Most of the bacteria that reside in the gut are strictly anaerobic and cannot be grown in culture. The ability to identify bacteria using culture-independent methods was therefore a huge advance in the microbiome field. The sequencing of the V1–V3 or V3–V5 variable regions of the bacterial 16S ribosomal RNA has become a standard method of identifying bacterial populations, or operational taxonomic units (OTUs), which generally represent bacterial species whose sequences are within 97% identical to each other. The Human Microbiome Project (HMP) was a National Institutes of Health–supported mission to determine whether there is a “core” microbiome that defines healthy individuals. The HMP was launched in 2008 and 300 healthy individuals participated, allowing the characterization of the microbiome at 15 or 18 body sites including the gut. Two important findings from this study were that no single bacterial taxa was universally present among all individuals and that there was significant variation in microbial composition between individuals.[35] Thus, no single “core” microbiome could be identified.[35] However, despite the diversity in the composition of abundances of bacterial populations between individuals, bacteria identified from stool samples can be categorized into four different community types.[36] In addition, shotgun metagenomic sequencing to categorize the functional potential of bacterial populations present in the gut revealed conservation of bacterial activities despite bacterial species diversity among individuals.[35]
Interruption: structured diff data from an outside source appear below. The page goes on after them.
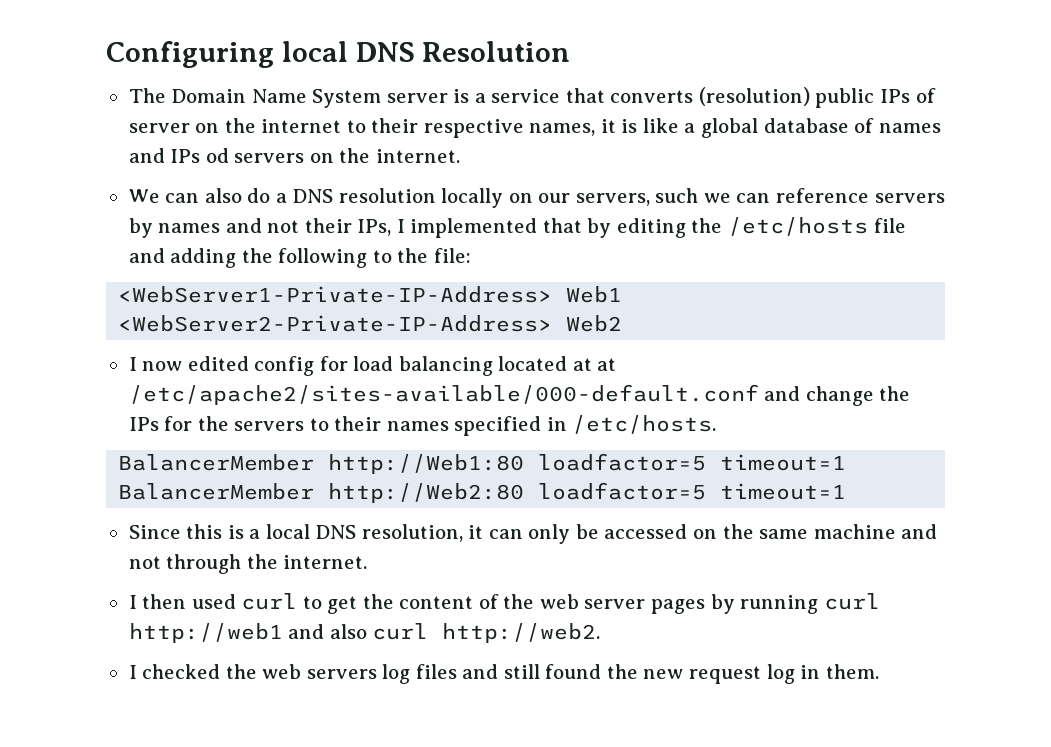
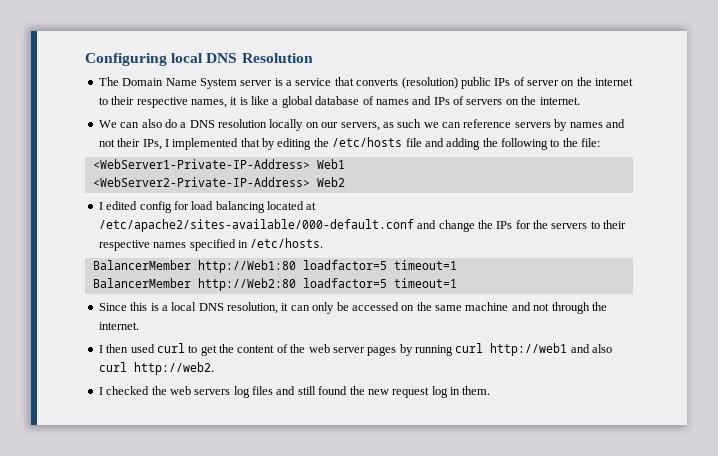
- The Domain Name System server is a service that converts (resolution) public IPs of server on the internet to their respective names, it is like a global database of names and IPs od servers on the internet.
+ The Domain Name System server is a service that converts (resolution) public IPs of server on the internet to their respective names, it is like a global database of names and IPs of servers on the internet.
- We can also do a DNS resolution locally on our servers, such we can reference servers by names and not their IPs, I implemented that by editing the /etc/hosts file and adding the following to the file:
+ We can also do a DNS resolution locally on our servers, as such we can reference servers by names and not their IPs, I implemented that by editing the /etc/hosts file and adding the following to the file:
- I now edited config for load balancing located at at /etc/apache2/sites-available/000-default.conf and change the IPs for the servers to their names specified in /etc/hosts.
+ I edited config for load balancing located at /etc/apache2/sites-available/000-default.conf and change the IPs for the servers to their respective names specified in /etc/hosts.

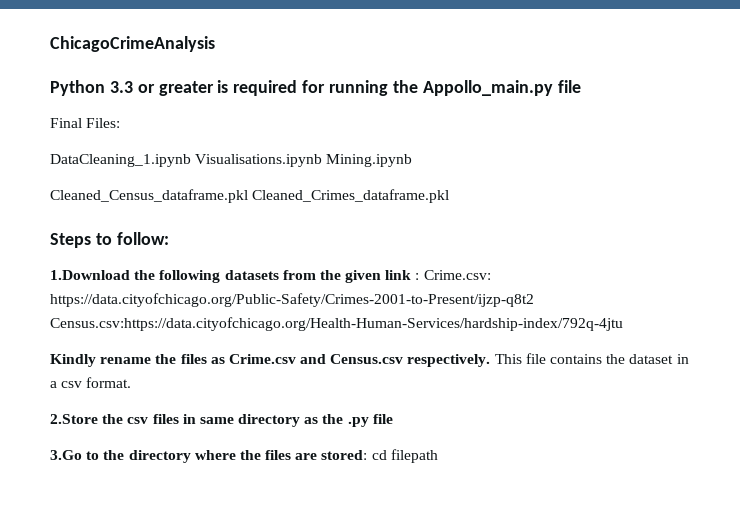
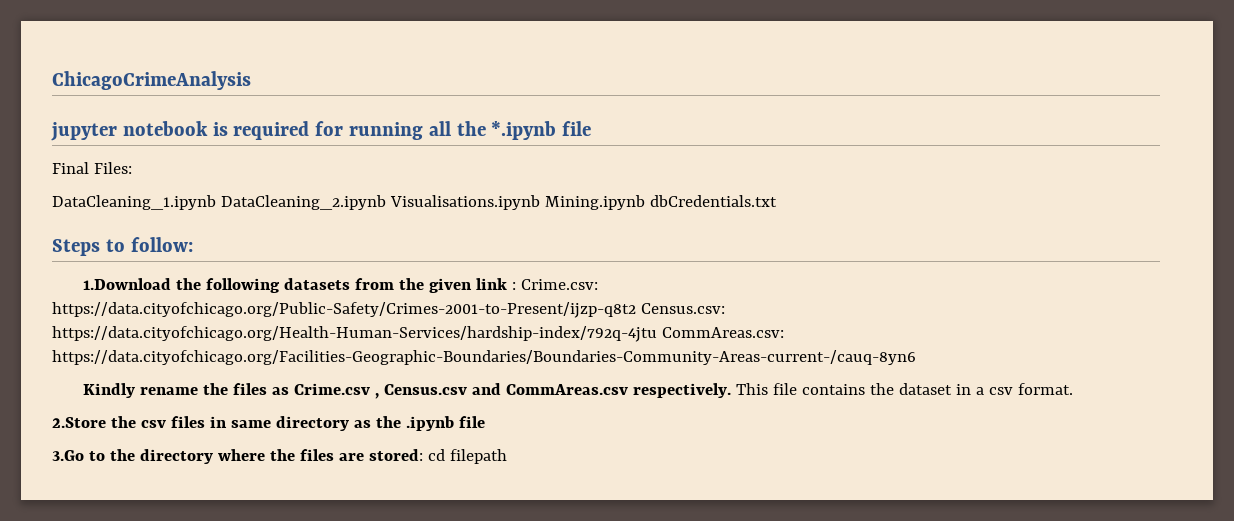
- Python 3.3 or greater is required for running the Appollo_main.py file
+ jupyter notebook is required for running all the *.ipynb file
- DataCleaning_1.ipynb Visualisations.ipynb Mining.ipynb
- Cleaned_Census_dataframe.pkl Cleaned_Crimes_dataframe.pkl
+ DataCleaning_1.ipynb DataCleaning_2.ipynb Visualisations.ipynb Mining.ipynb dbCredentials.txt
- 1.Download the following datasets from the given link : Crime.csv: https://data.cityofchicago.org/Public-Safety/Crimes-2001-to-Present/ijzp-q8t2 Census.csv:https://data.cityofchicago.org/Health-Human-Services/hardship-index/792q-4jtu
+ 1.Download the following datasets from the given link : Crime.csv: https://data.cityofchicago.org/Public-Safety/Crimes-2001-to-Present/ijzp-q8t2 Census.csv: https://data.cityofchicago.org/Health-Human-Services/hardship-index/792q-4jtu CommAreas.csv: https://data.cityofchicago.org/Facilities-Geographic-Boundaries/Boundaries-Community-Areas-current-/cauq-8yn6
- Kindly rename the files as Crime.csv and Census.csv respectively.
+ Kindly rename the files as Crime.csv , Census.csv and CommAreas.csv respectively.
- 2.Store the csv files in same directory as the .py file
+ 2.Store the csv files in same directory as the .ipynb file

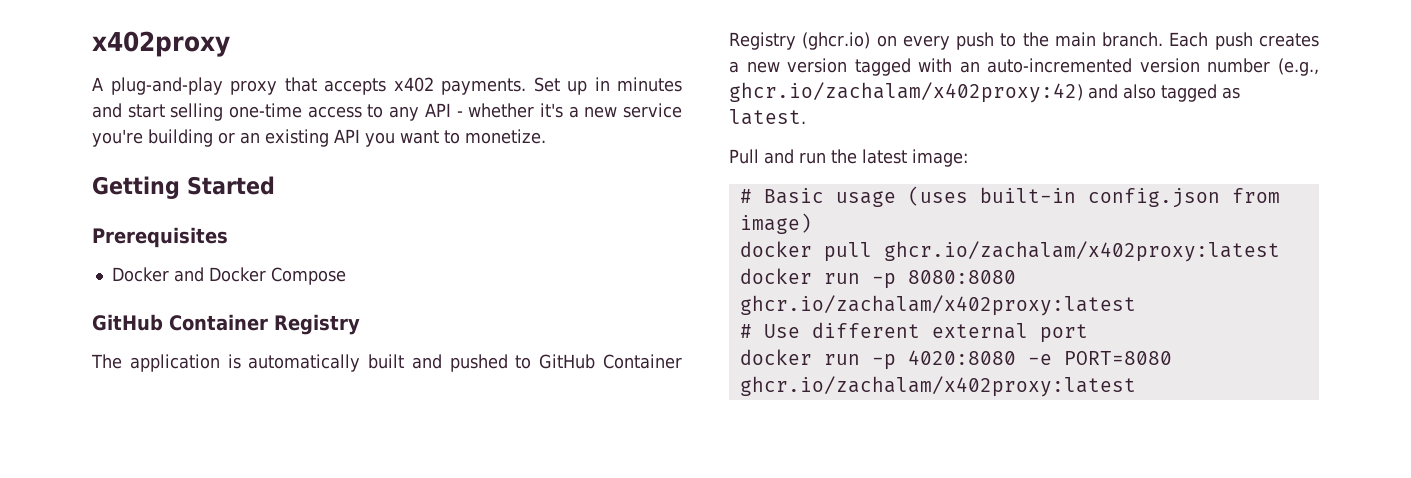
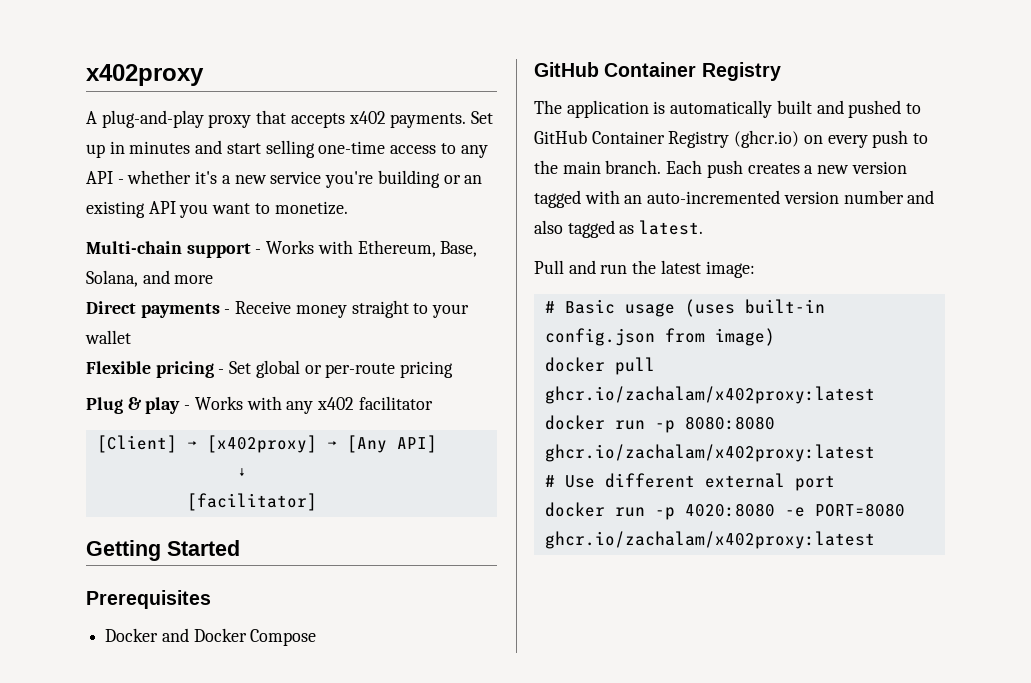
+ Multi-chain support - Works with Ethereum, Base, Solana, and more
+ Direct payments - Receive money straight to your wallet
+ Flexible pricing - Set global or per-route pricing
+ Plug & play - Works with any x402 facilitator
+ [Client] → [x402proxy] → [Any API]
+ ↓
+ [facilitator]
- Each push creates a new version tagged with an auto-incremented version number (e.g., ghcr.io/zachalam/x402proxy:42) and also tagged as latest.
+ Each push creates a new version tagged with an auto-incremented version number and also tagged as latest.

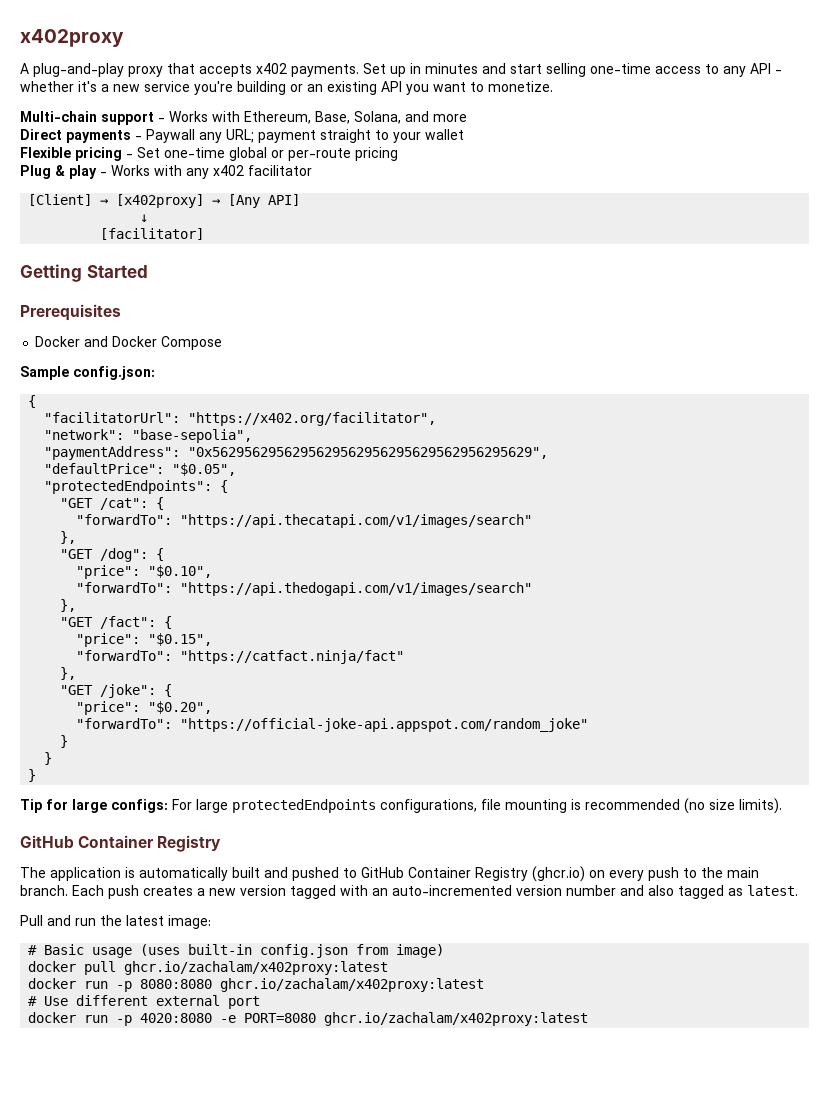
- Direct payments - Receive money straight to your wallet
+ Direct payments - Paywall any URL; payment straight to your wallet
- Flexible pricing - Set global or per-route pricing
+ Flexible pricing - Set one-time global or per-route pricing
+ Sample config.json:
+ {
+ "facilitatorUrl": "https://x402.org/facilitator",
+ "network": "base-sepolia",
+ "paymentAddress": "0x5629562956295629562956295629562956295629",
+ "defaultPrice": "$0.05",
+ "protectedEndpoints": {
+ "GET /cat": {
+ "forwardTo": "https://api.thecatapi.com/v1/images/search"
+ },
+ "GET /dog": {
+ "price": "$0.10",
+ "forwardTo": "https://api.thedogapi.com/v1/images/search"
+ },
+ "GET /fact": {
+ "price": "$0.15",
+ "forwardTo": "https://catfact.ninja/fact"
+ },
+ "GET /joke": {
+ "price": "$0.20",
+ "forwardTo": "https://official-joke-api.appspot.com/random_joke"
+ }
+ }
+ }
+ Tip for large configs: For large protectedEndpoints configurations, file mounting is recommended (no size limits).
With the characterization of the healthy gut microbiome, there has been a significant movement toward identifying bacterial changes in specific disease states. These types of studies have generally demonstrated that alterations in the gut microbiome are associated with disease, but whether these alterations actually cause disease has been difficult to determine in humans, but demonstrated in mice.[34] There are several studies that have suggested that dysbiosis is present in patients with CRC, although the specific bacterial populations that are changed have not been consistent between studies, and most of these studies involved small numbers of patients. For example, comparison of bacterial DNA sequences extracted from the stool of 60 CRC patients with 119 subjects with normal colonoscopies revealed differences in the composition of the gut microbiota with increased representation by bacteria belonging to Bacteroides and Prevotella in CRC patients.[37] A separate study also revealed a different fecal microbiome composition in patients with CRC with depletion of butyrate-producing bacteria.[38] In both these studies, fecal samples were used to identify differences in the gut microbiome between healthy and CRC patients given the ease of collection; however, stool samples usually reflect luminal bacteria rather than bacteria that are epithelial surface-adherent. In monkeys, the stool has been shown to be highly representative of both luminal and mucosal bacteria in the colon, justifying its use as a surrogate for intestinal bacteria[39]; however, studies in humans comparing bacterial content in mucosal tissue versus fecal samples from healthy subjects have still shown significant differences in composition and diversity between biopsy and stool samples.[40] [41] [42] Regardless, at least two studies examining bacterial populations in cancerous versus normal adjacent tissue from subjects with CRC also demonstrated significant differences in the bacterial composition between normal and tumor tissue, suggesting a role also for mucosal-associated microbiota in tumor progression.[43] [44]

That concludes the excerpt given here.